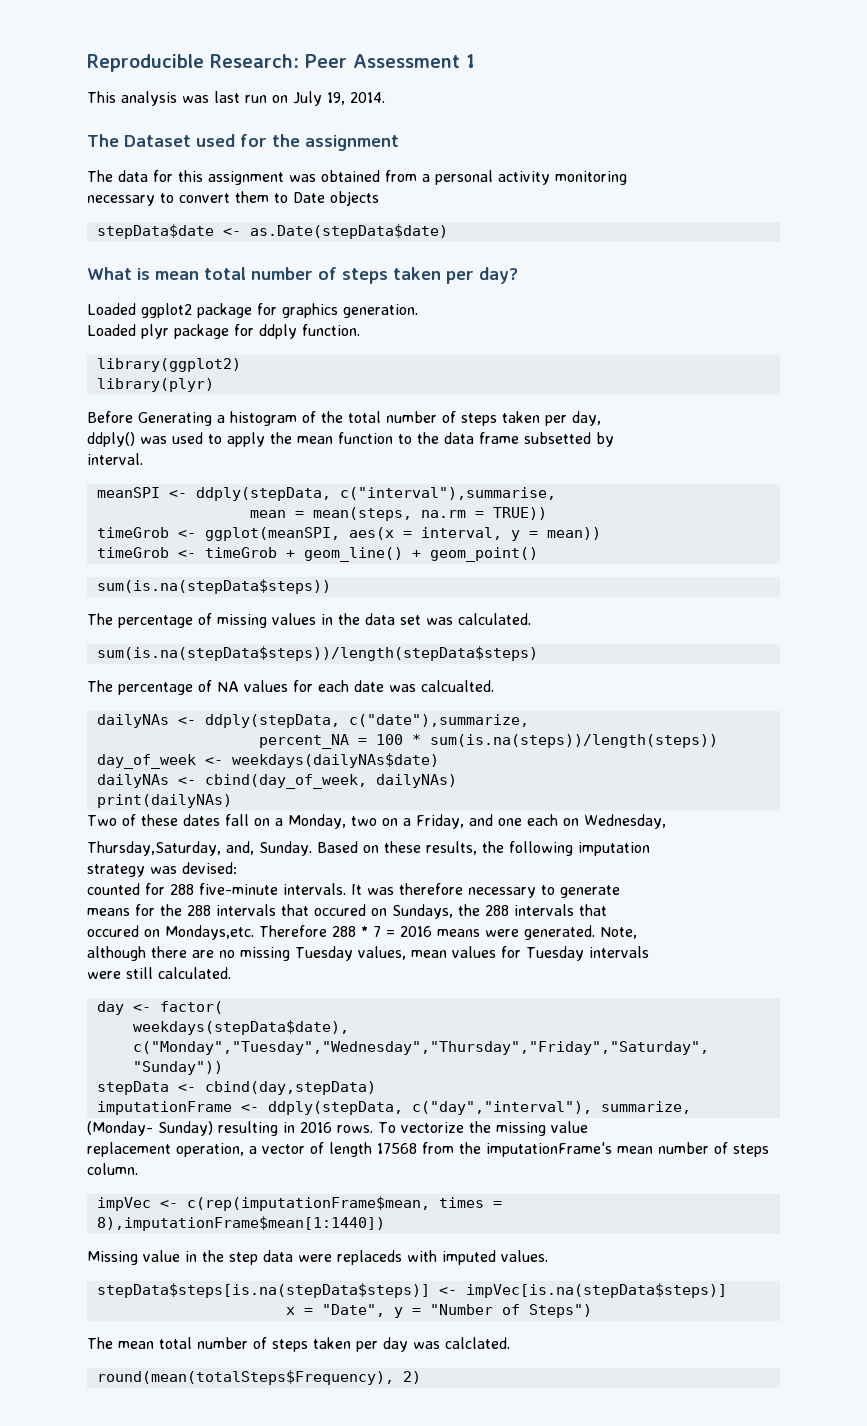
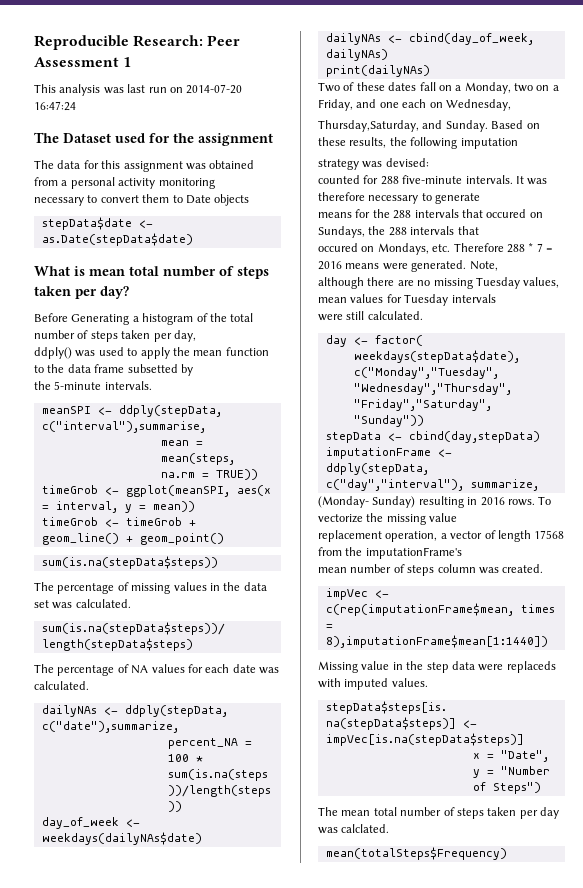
- This analysis was last run on July 19, 2014.
+ This analysis was last run on 2014-07-20 16:47:24
- Loaded ggplot2 package for graphics generation.
- Loaded plyr package for ddply function.
- library(ggplot2)
- library(plyr)
- interval.
+ the 5-minute intervals.
- The percentage of NA values for each date was calcualted.
+ The percentage of NA values for each date was calculated.
- Thursday,Saturday, and, Sunday.
+ Thursday,Saturday, and Sunday.
- occured on Mondays,etc. Therefore 288 * 7 = 2016 means were generated.
+ occured on Mondays, etc. Therefore 288 * 7 = 2016 means were generated.
- replacement operation, a vector of length 17568 from the imputationFrame's mean number of steps column.
+ replacement operation, a vector of length 17568 from the imputationFrame's
+ mean number of steps column was created.
- round(mean(totalSteps$Frequency), 2)
+ mean(totalSteps$Frequency)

___

What you should do: Starting at the line that contains "- library(plyr)", output every remaining line of the data exactly, and stop after the last one.

Problem solution:
- library(plyr)
- interval.
+ the 5-minute intervals.
- The percentage of NA values for each date was calcualted.
+ The percentage of NA values for each date was calculated.
- Thursday,Saturday, and, Sunday.
+ Thursday,Saturday, and Sunday.
- occured on Mondays,etc. Therefore 288 * 7 = 2016 means were generated.
+ occured on Mondays, etc. Therefore 288 * 7 = 2016 means were generated.
- replacement operation, a vector of length 17568 from the imputationFrame's mean number of steps column.
+ replacement operation, a vector of length 17568 from the imputationFrame's
+ mean number of steps column was created.
- round(mean(totalSteps$Frequency), 2)
+ mean(totalSteps$Frequency)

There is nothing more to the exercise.